Deve-se aventar a possibilidade de neoplasia trofoblástica gestacional sempre que ocorrer


sangramento vaginal anormal após gestação de termo ou abortamento, procedendo-se
necessariamente à dosagem sérica quantitativa da hCG, a fim de excluir tal hipótese diagnóstica.

A estabilização ou o aumento da concentração de hCG, após esvaziamento molar, desde que


afastada a hipótese de gravidez, impõe o diagnóstico de neoplasia trofoblástica gestacional. A
presença de um dos seguintes critérios determina o diagnóstico:
• Pelo menos 4 valores em platô (variação de + ou – 10% nos títulos), por no mínimo 3
semanas, nos dias 1,7,14 e 21.
• Elevação dos títulos de hCG em pelo menos 10%, por no mínimo três valores ao menos
por 2 semanas, nos dias 1,7,14 e 21.
• Diagnóstico histológico de coriocarcinoma gestacional.
• Evidência de doença metastática em mulher em idade reprodutiva.

Há 3 casos em que a paciente acaba sendo submetida ao tratamento cirúrgico ou quimioterapia


desnecessariamente, pois os títulos séricos de hCG permanecem elevados:
• hCG Fantasma – resultado falso positivo
• Hormônio luteinizante e hCG hipofisário – reação cruzada com o hormônio luteinizante e a
secreção aumentada de hCG produzido pela hipófise.
• Doença trofoblástica gestacional quiescente – diagnóstico de exclusão.

TRATAMENTO – QUIMIOTERAPIA

Na maioria dos casos, apresentam um índice de cura elevado.

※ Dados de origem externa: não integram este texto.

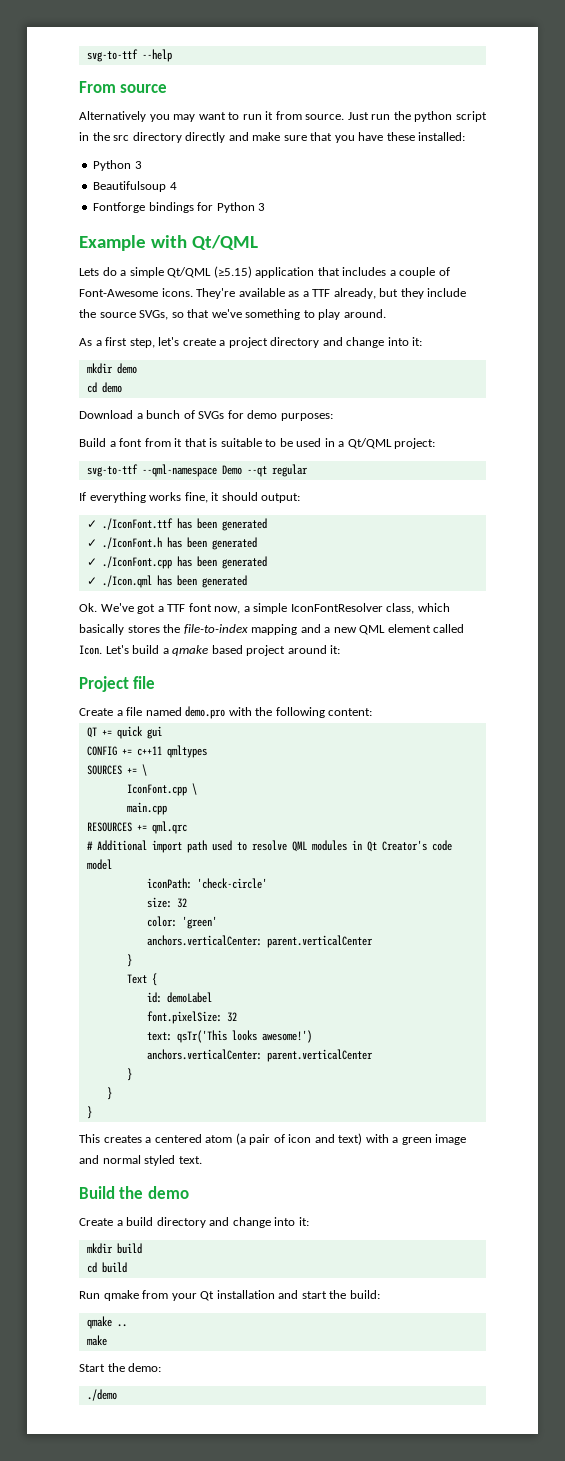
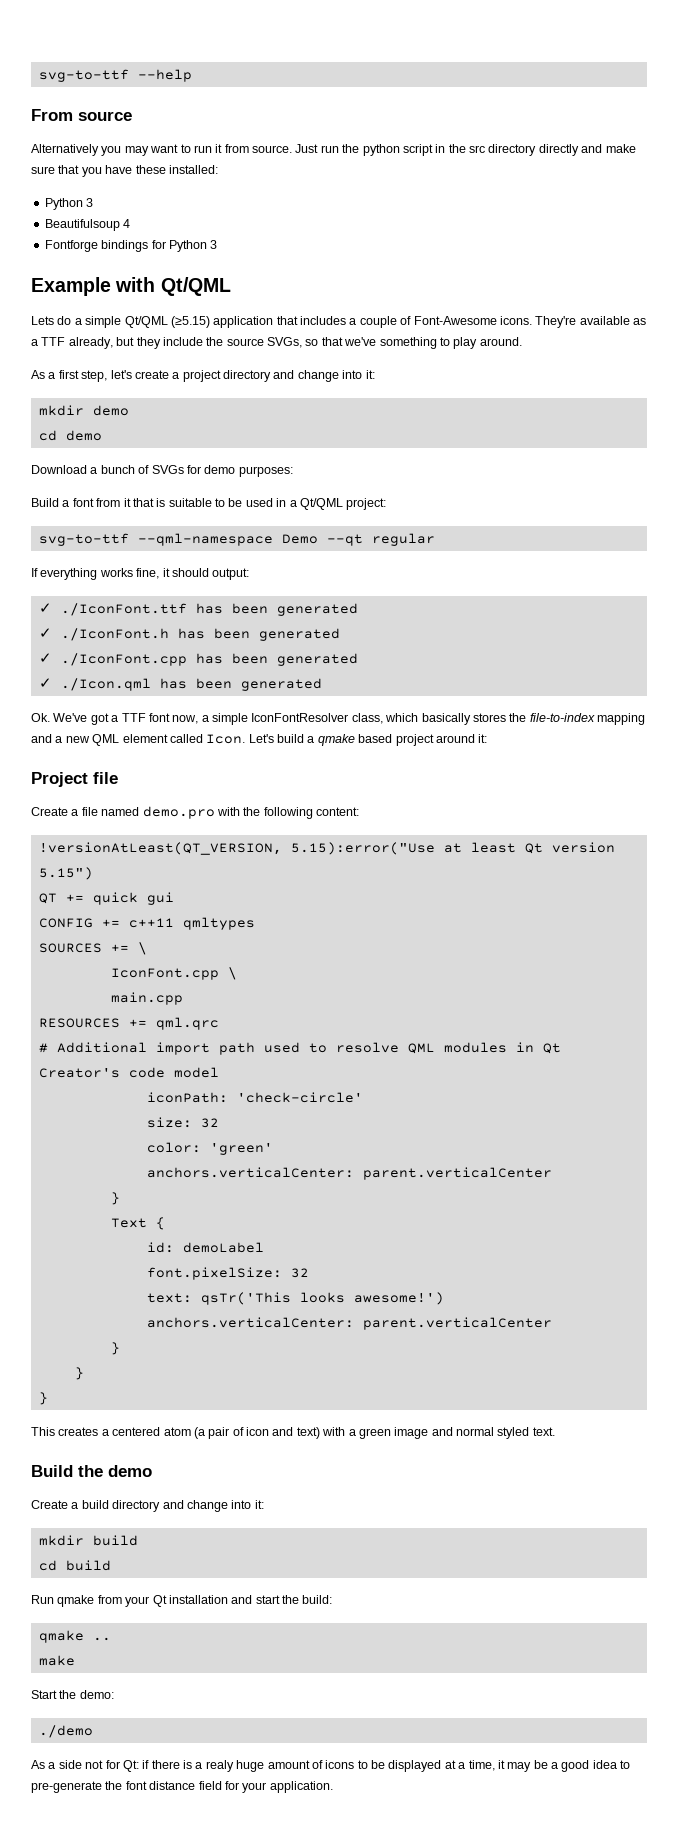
+ !versionAtLeast(QT_VERSION, 5.15):error("Use at least Qt version 5.15")
+ As a side not for Qt: if there is a realy huge amount of icons to be displayed at a time, it may be a good idea to pre-generate the font distance field for your application.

Após a negativação da hCG, deve-se
realizar pelo menos dois ciclos de quimioterapia de consolidação (três ciclos, se neoplasia
trofoblástica gestacional de alto risco).

TRATAMENTO – CIRÚRGICO

De maneira geral, a histerectomia está indicada na presença de hemorragia uterina grave, perfuração
uterina, tumor trofoblástico epiteloide, tumor trofoblástico de sítio placentário, doença localizada
resistente à quimioterapia e redução da carga tumoral em paciente com prole constituída,
diminuindo o número de ciclos da quimioterapia.

ACOMPANHAMENTO APÓS NEOPLASIA TROFOBLÁSTICA GESTACIONAL

Após negativação da hCG, as pacientes devem fazer o acompanhamento da dosagem sérica deste
hormônio a cada 2 semanas, por 3 meses. Após, dosar mensalmente até que se complete 1 ano de
acompanhamento. O risco de recidiva após 1 ano é de menos de 1%.
GESTAÇÃO APÓS DOENÇA TROFOBLÁSTICA GESTACIONAL

Após doença trofoblástica gestacional, recomenda-se a anticoncepção por 1 a 2 anos nas pacientes
de baixo risco e 5 anos em pacientes mais graves.

O risco de repetição de uma gestação molar em uma futura gravidez é de 1 a 2%, por isso é
importante que seja realizada uma ultrassonografia precoce para confirmar que a gestação
subsequente é normal.

Após o término de qualquer gestação após doença trofoblástica gestacional deve ser confirmada a
normalização do hCG após 4 a 6 semanas.